--- START ---

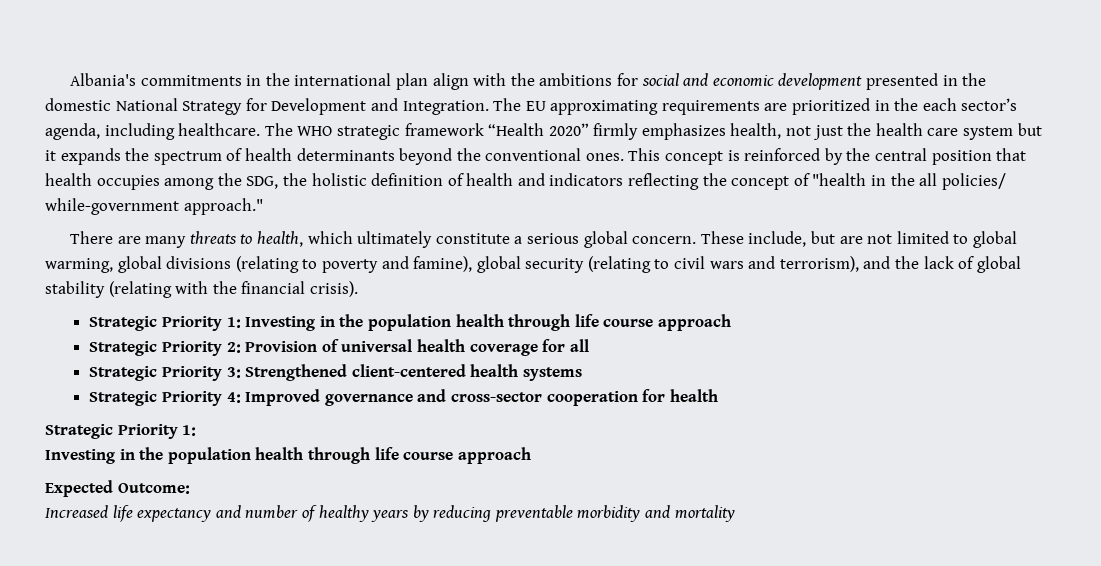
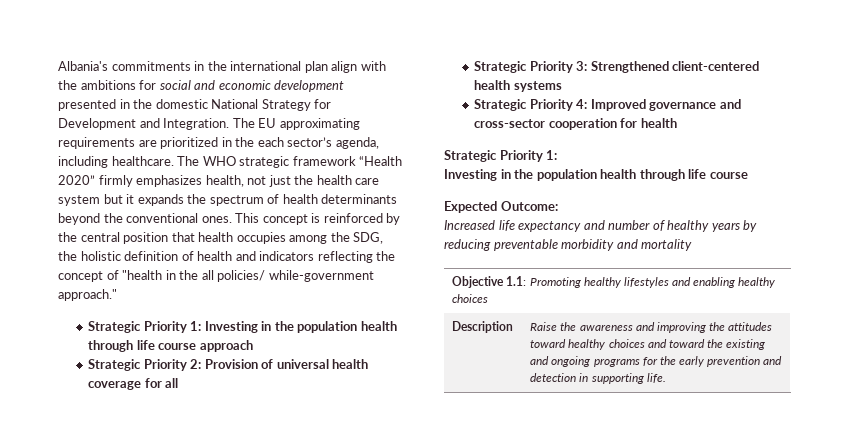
- There are many threats to health, which ultimately constitute a serious global concern. These include, but are not limited to global warming, global divisions (relating to poverty and famine), global security (relating to civil wars and terrorism), and the lack of global stability (relating with the financial crisis).
  Strategic Priority 4: Improved governance and cross-sector cooperation for health
  Strategic Priority 1:
- Investing in the population health through life course approach
+ Investing in the population health through life course
+ Objective 1.1: Promoting healthy lifestyles and enabling healthy choices
+ Description | Raise the awareness and improving the attitudes toward healthy choices and toward the existing and ongoing programs for the early prevention and detection in supporting life.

--- END ---

» What is needed: From the material above, return every line that contains "healthy".

» Result of the task:
+ Objective 1.1: Promoting healthy lifestyles and enabling healthy choices
+ Description | Raise the awareness and improving the attitudes toward healthy choices and toward the existing and ongoing programs for the early prevention and detection in supporting life.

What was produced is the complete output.